**What you should do:**
Copy every entry exactly as given, minus the images.
'''
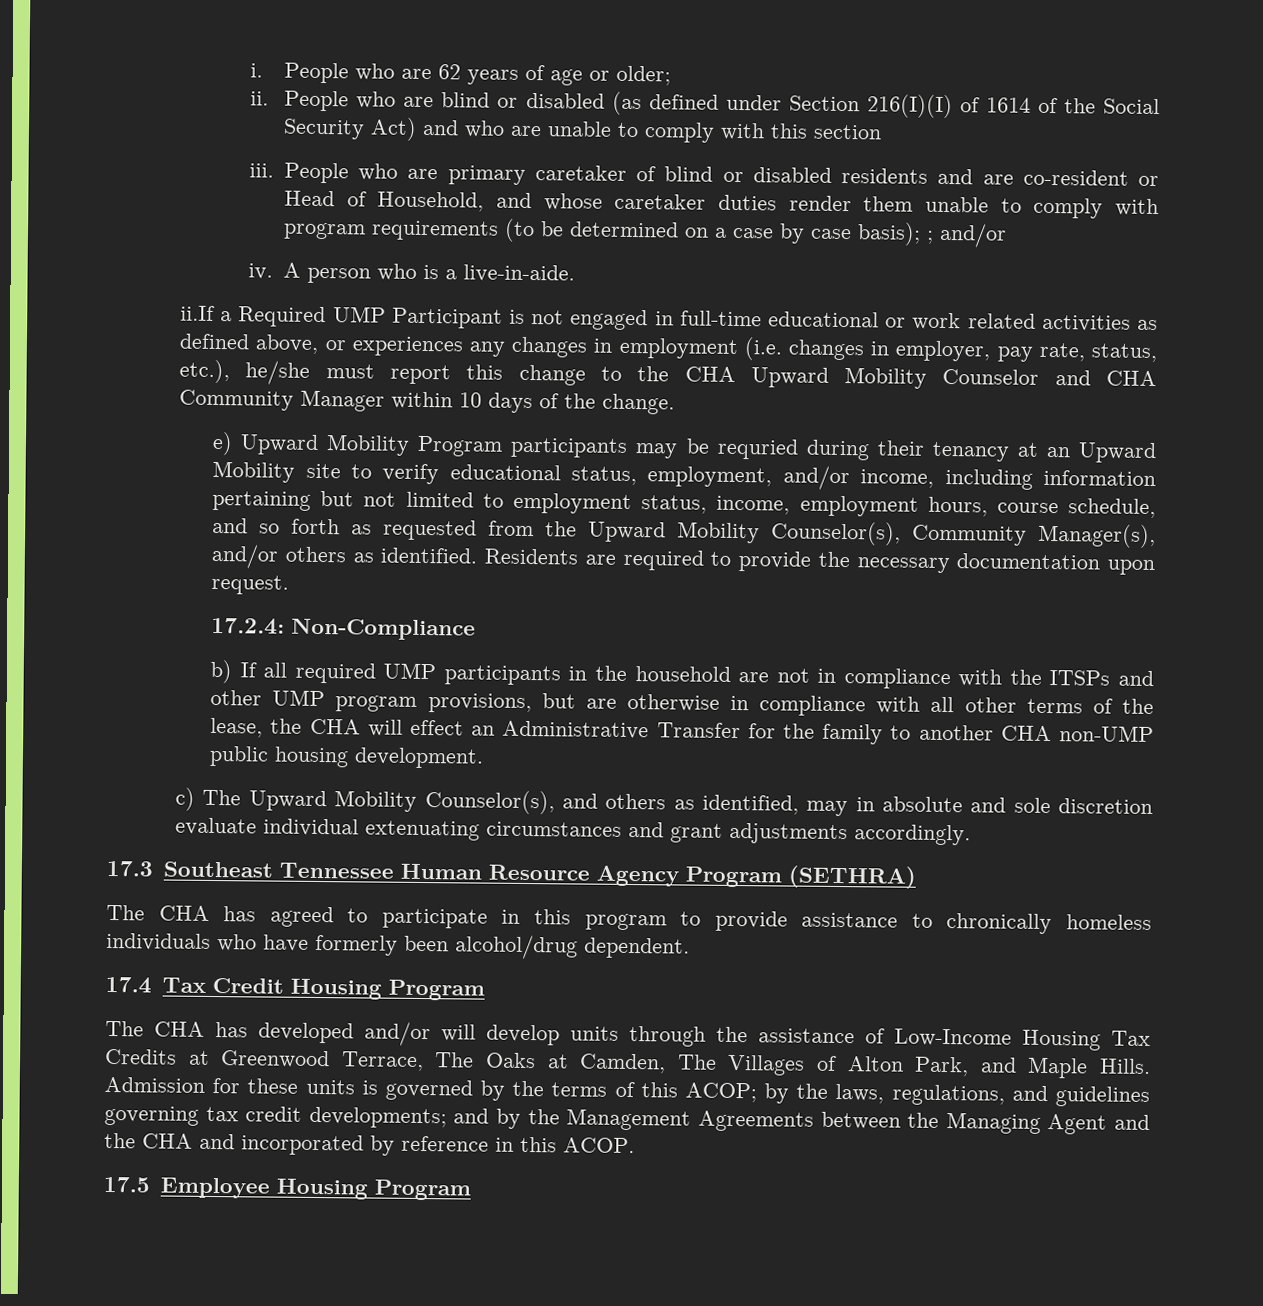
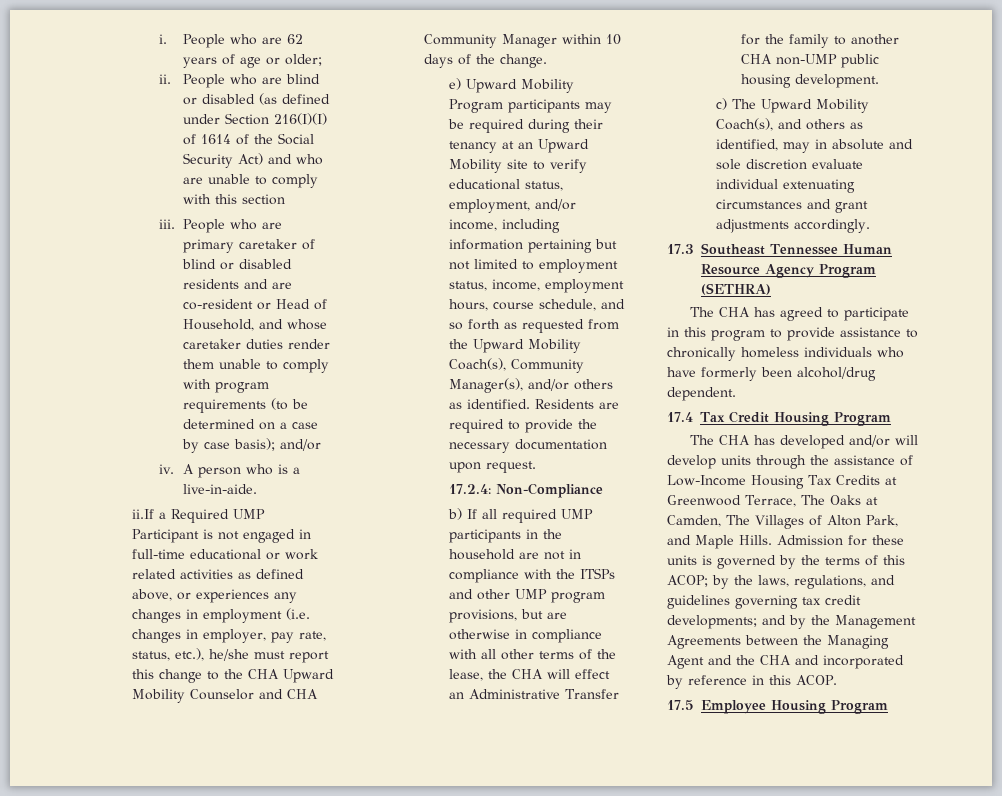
- People who are primary caretaker of blind or disabled residents and are co-resident or Head of Household, and whose caretaker duties render them unable to comply with program requirements (to be determined on a case by case basis); ; and/or
+ People who are primary caretaker of blind or disabled residents and are co-resident or Head of Household, and whose caretaker duties render them unable to comply with program requirements (to be determined on a case by case basis); and/or
- e) Upward Mobility Program participants may be requried during their tenancy at an Upward Mobility site to verify educational status, employment, and/or income, including information pertaining but not limited to employment status, income, employment hours, course schedule, and so forth as requested from the Upward Mobility Counselor(s), Community Manager(s), and/or others as identified.
+ e) Upward Mobility Program participants may be required during their tenancy at an Upward Mobility site to verify educational status, employment, and/or income, including information pertaining but not limited to employment status, income, employment hours, course schedule, and so forth as requested from the Upward Mobility Coach(s), Community Manager(s), and/or others as identified.
- c) The Upward Mobility Counselor(s), and others as identified, may in absolute and sole discretion evaluate individual extenuating circumstances and grant adjustments accordingly.
+ c) The Upward Mobility Coach(s), and others as identified, may in absolute and sole discretion evaluate individual extenuating circumstances and grant adjustments accordingly.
'''
**Solution:**
- People who are primary caretaker of blind or disabled residents and are co-resident or Head of Household, and whose caretaker duties render them unable to comply with program requirements (to be determined on a case by case basis); ; and/or
+ People who are primary caretaker of blind or disabled residents and are co-resident or Head of Household, and whose caretaker duties render them unable to comply with program requirements (to be determined on a case by case basis); and/or
- e) Upward Mobility Program participants may be requried during their tenancy at an Upward Mobility site to verify educational status, employment, and/or income, including information pertaining but not limited to employment status, income, employment hours, course schedule, and so forth as requested from the Upward Mobility Counselor(s), Community Manager(s), and/or others as identified.
+ e) Upward Mobility Program participants may be required during their tenancy at an Upward Mobility site to verify educational status, employment, and/or income, including information pertaining but not limited to employment status, income, employment hours, course schedule, and so forth as requested from the Upward Mobility Coach(s), Community Manager(s), and/or others as identified.
- c) The Upward Mobility Counselor(s), and others as identified, may in absolute and sole discretion evaluate individual extenuating circumstances and grant adjustments accordingly.
+ c) The Upward Mobility Coach(s), and others as identified, may in absolute and sole discretion evaluate individual extenuating circumstances and grant adjustments accordingly.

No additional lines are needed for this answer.